La présidence française à l’Union européenne a replacé la maladie d’Alzheimer en haut de la pile des priorités de l’UE en matière de recherche. Sous la houlette de la France, de la Suède et du Royaume-Uni, une programmation conjointe a été élaborée. « Ce sont les pays qui en sont à l’origine pour réduire la charge administrative. Ce n’est donc pas une initiative de la Commission européenne. Elle suit le projet et n’exclut pas d’apporter de l’argent », précise le directeur général de Pasteur Lille. Un bureau dans lequel siège un représentant des 23 pays de l’UE valide les orientations du conseil scientifique. Un premier appel à projet a permis de dégager entre 7 et 10 millions d’euros pour réaliser un programme sur les biomarqueurs. Sans cette mutualisation des pays, une telle somme n’aurait jamais pu être posée sur la table. « Encore une fois, c’est notre compétitivité qui est en jeu. Il faut mettre beaucoup d’argent et il faut du temps. Sur les biomarqueurs, par exemple, nous nous donnons 10-15 ans. » Florence Lustman ne dit pas autre chose. Le plan Alzheimer doit être prolongé au-delà de 2012 : « À Bordeaux, le président de la République a fait des annonces très importantes. Tout le monde a bien compris que pour développer la recherche, cinq ans sont un horizon trop court. »

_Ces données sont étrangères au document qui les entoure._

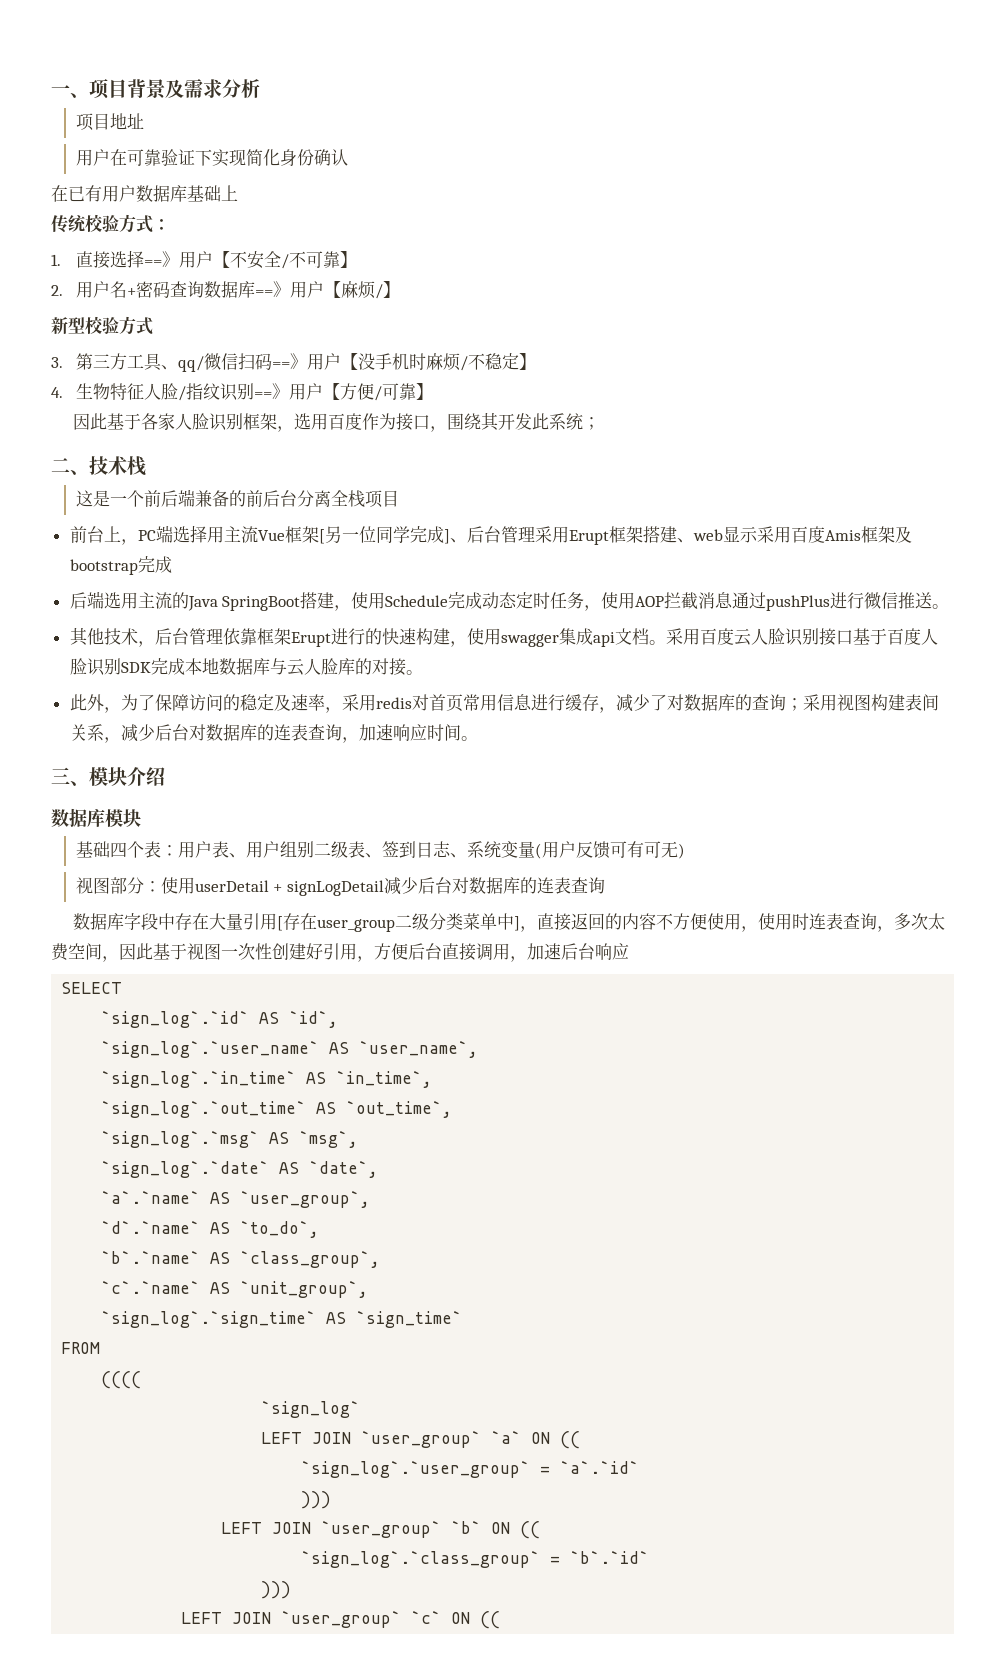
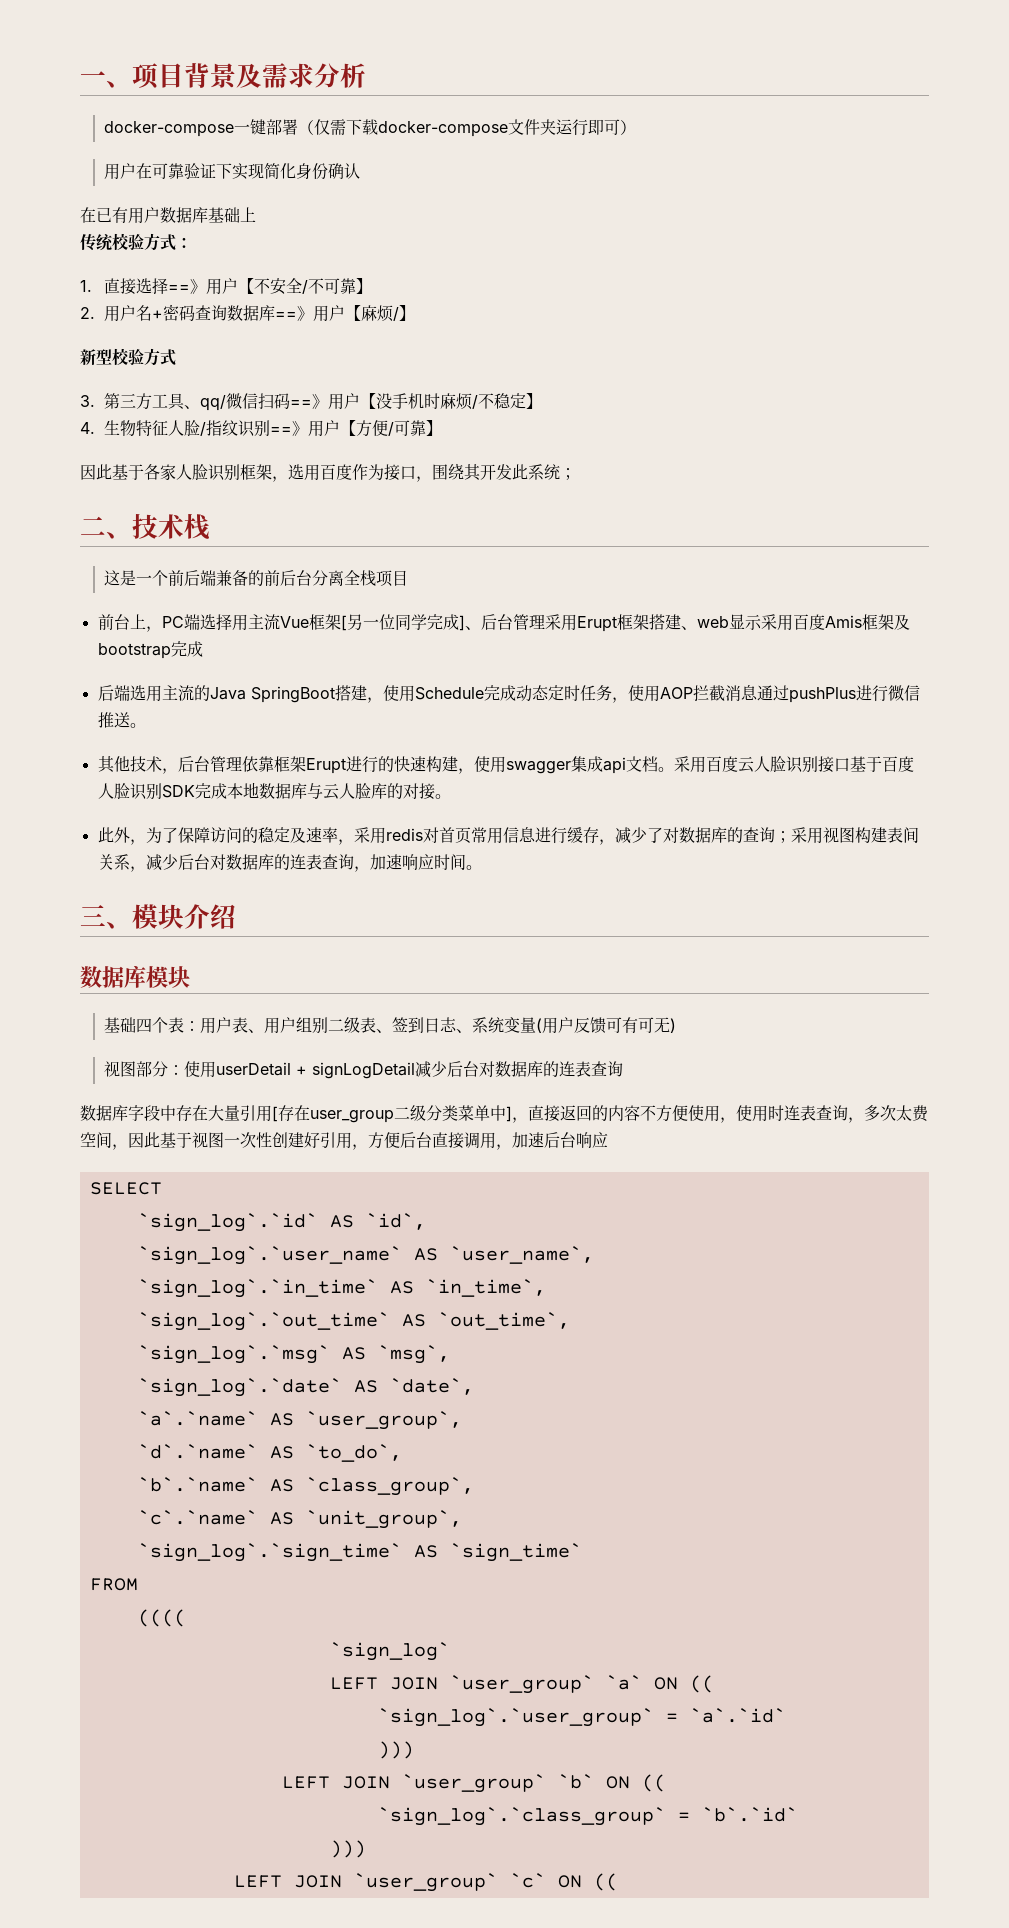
- 项目地址
+ docker-compose一键部署（仅需下载docker-compose文件夹运行即可）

Pendant ce temps, les chercheurs américains intensifient leurs travaux. Une étude publiée le 13 avril dans « Neurology », menée par le Dr Bradford Dickerson, de la faculté de médecine de Harvard (Massachusetts,), a révélé que certaines parties du cerveau affectées par l’Alzheimer commenceraient à rétrécir jusqu’à dix ans avant que la maladie ne soit diagnostiquée. L’avancée de la recherche profitera à tous. L’Union européenne et les États-Unis ne seront pas les seuls à être touchés par l’une des grandes pandémies du XXIe siècle, les pays en développement, tel que le Burkina-Faso, cité en exemple, ou des superpuissances comme la Chine auront du mal à faire face.